Which lines of the data contain the string "Latitude"? Show each of them.

◆ ◆ ◆ ◆

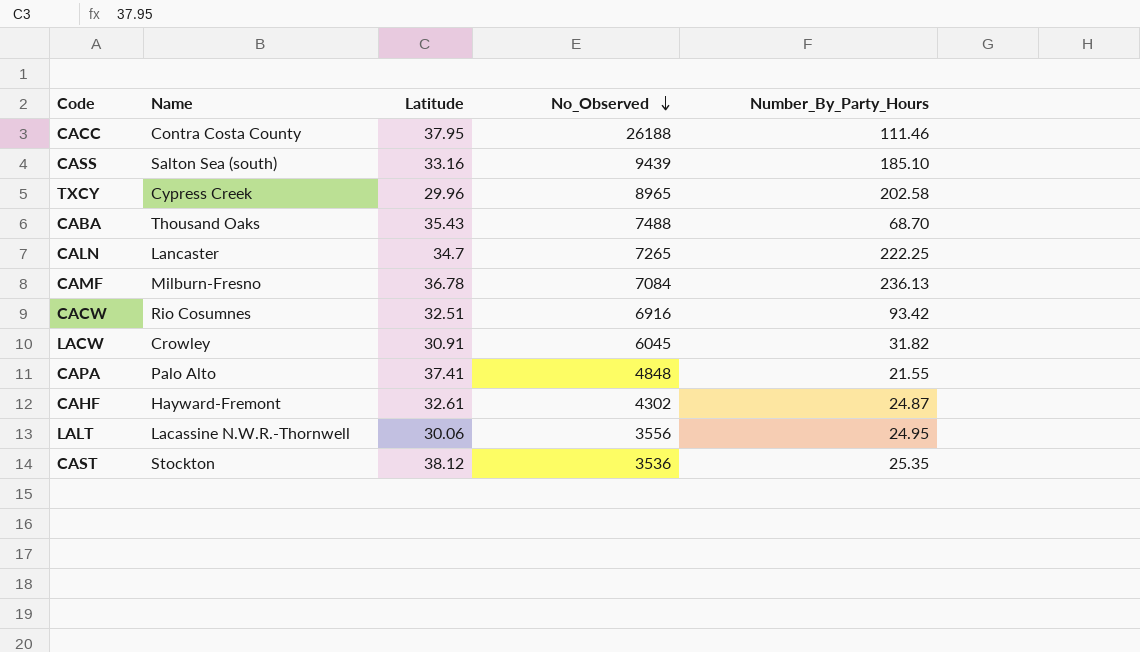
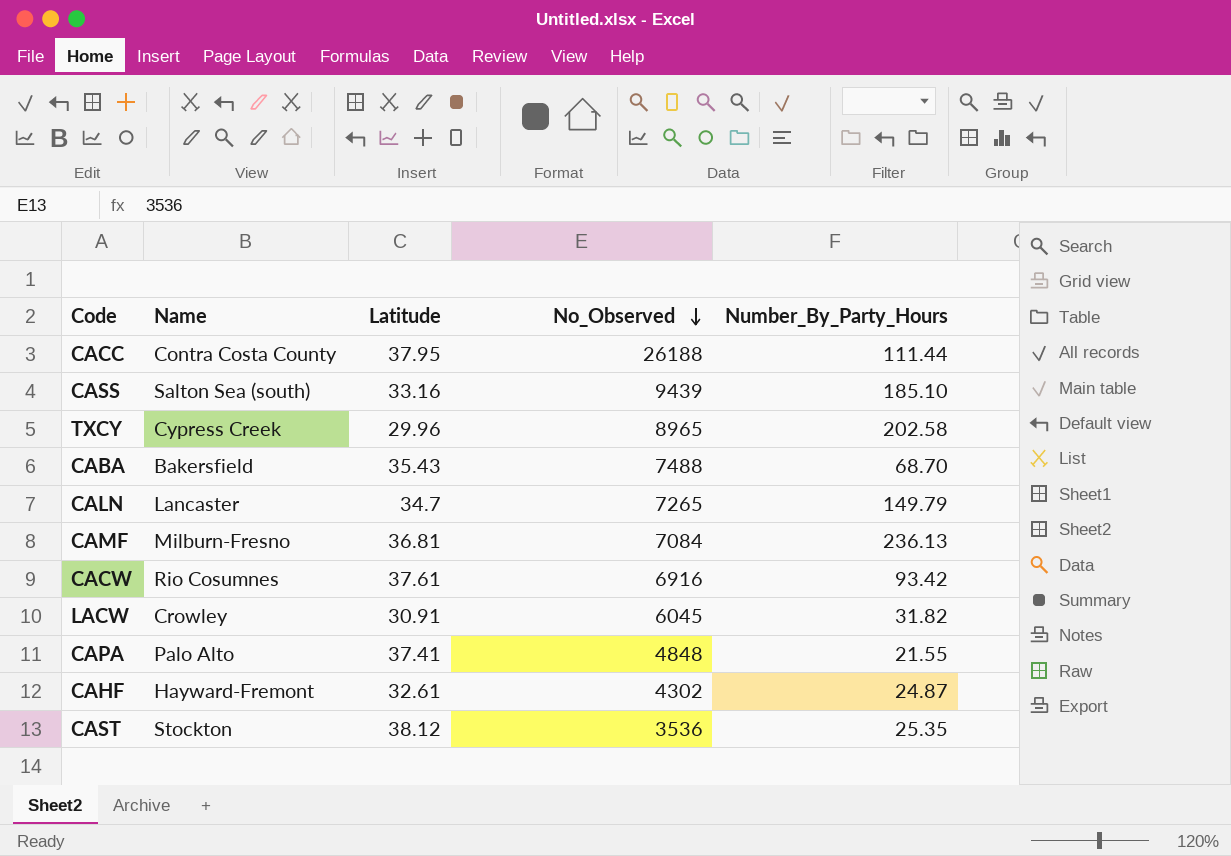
row LALT: Lacassine N.W.R.-Thornwell | 30.06 | 3556 | 24.95 -> none
CACC | Number_By_Party_Hours: 111.46 -> 111.44
CABA | Name: Thousand Oaks -> Bakersfield
CALN | Number_By_Party_Hours: 222.25 -> 149.79
CAMF | Latitude: 36.78 -> 36.81
CACW | Latitude: 32.51 -> 37.61

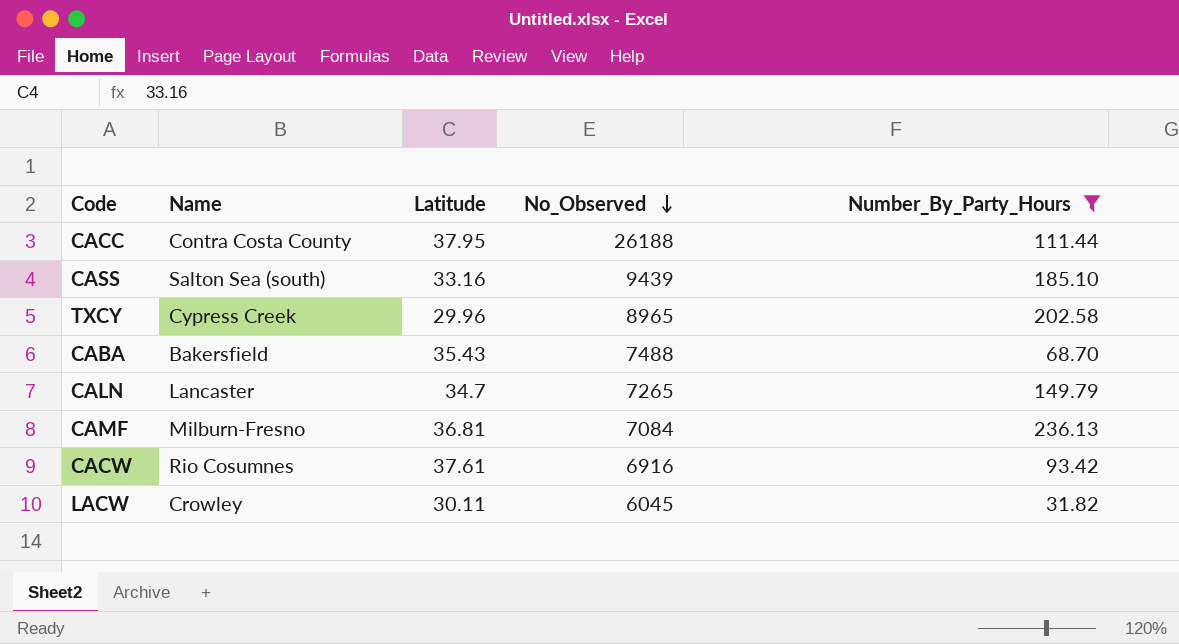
filter: none -> Number_By_Party_Hours >= 31.82
LACW | Latitude: 30.91 -> 30.11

◆ ◆ ◆ ◆

WRITTEN ANSWER:
CAMF | Latitude: 36.78 -> 36.81
CACW | Latitude: 32.51 -> 37.61
LACW | Latitude: 30.91 -> 30.11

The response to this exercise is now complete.